11.    Anayasa’nın 104. maddesinin on yedinci fıkrasının üçüncü cümlesinde Anayasa’da münhasıran kanunla düzenlenmesi öngörülen konularda CBK çıkanlamayacağı hükmüne yer verilmiştir. Anayasa koyucunun bir konunun kanunla düzenlenmesini özel olarak öngörmesi bu alanın münhasıran kanunla düzenlenmesini istediği anlamına gelir. Bu kapsamda Anayasa bir konunun kanunla düzenleneceğini öngörmüşse bu konuda CBK çıkarılamaz. Bununla birlikte Anayasa’da CBK’larla düzenleneceği özel olarak öngörülen konulara ilişkin Anayasa hükümlerinin açıkça izin verdiği hususlarda CBK’larla düzenleme yapılabilir (AYM, E.2019/111, K.2023/63, 5/4/2023, § 30; E.2019/38, K.2022/148, 30/11/2022, § 16; E.2018/127, K.2021/18, 18/3/2021, § 40).

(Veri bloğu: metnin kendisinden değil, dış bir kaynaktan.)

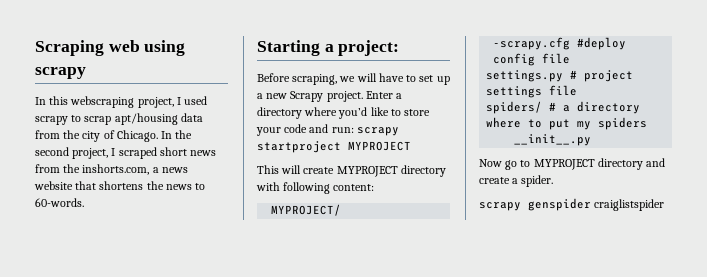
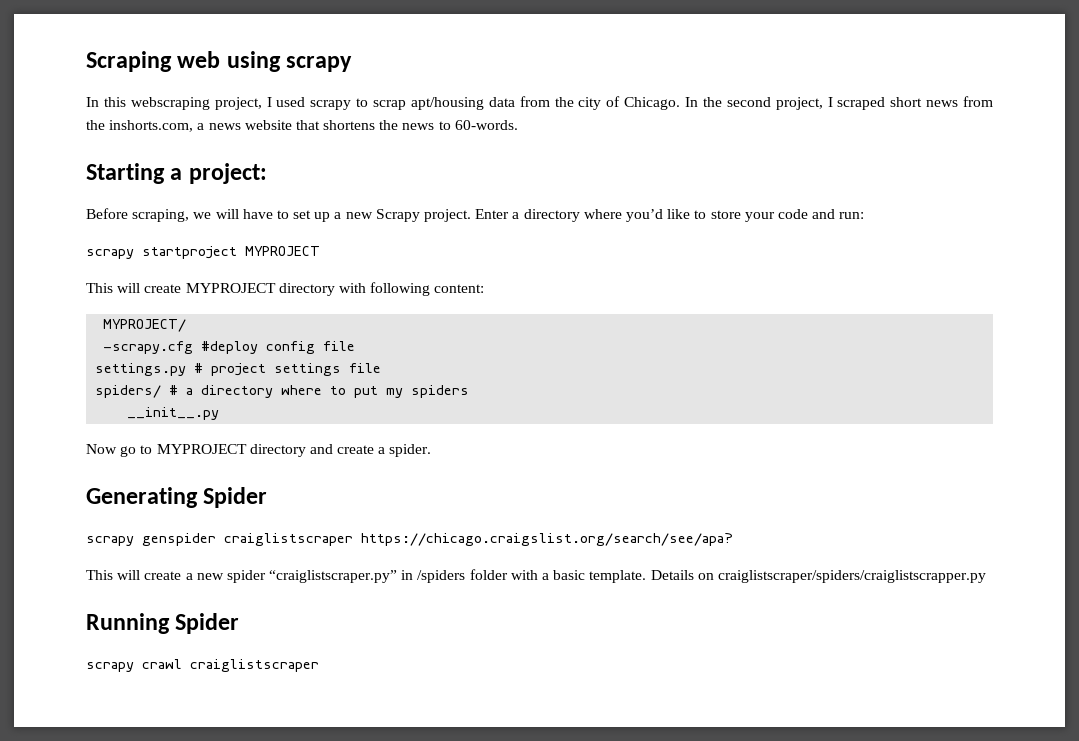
(354, 130) none -> (865, 215) //
(554, 181) none -> [86,487,268,508] // Generating Spider
[594,199,665,211] craiglistspider -> [224,533,733,546] [86,569,986,583] [86,613,240,634] [86,659,319,672] craiglistscraper https://chicago.craigslist.org/search/see/apa? // This will create a new spider “craiglistscraper.py” in /spiders folder with a basic template. Details on craiglistscraper/spiders/craiglistscrapper.py // Running Spider // scrapy crawl craiglistscraper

12.    Anayasa’nın 128. maddesinin ikinci fıkrasında ise “Memurların ve diğer kamu görevlilerinin nitelikleri, atanmaları, görev ve yetkileri, hakları ve yükümlülükleri, aylık ve ödenekleri ve diğer özlük işleri kanunla düzenlenir. Ancak, malî ve sosyal haklara ilişkin toplu sözleşme hükümleri saklıdır. ” hükmüne yer verilerek memurlar ve diğer kamu görevlilerinin atanmalarına ilişkin hususların münhasıran kanunla düzenlenmesi öngörülmüştür.

13.    Sözleşmeli personel, idare ile akdettiği bir idari sözleşmeyle istihdam edilen kamu görevlileridir. Bu itibarla, kamu kurum ve kuruluşlarının genel idare esaslarına göre yürütmekle yükümlü oldukları kamu hizmetlerinin gerektirdiği asli ve sürekli görevleri gören sözleşmeli personelin Anayasa’nın 128. maddesinin ilk fıkrasında yer alan “diğer kamu görevlileri ” kategorisine dâhil olduğu açıktır.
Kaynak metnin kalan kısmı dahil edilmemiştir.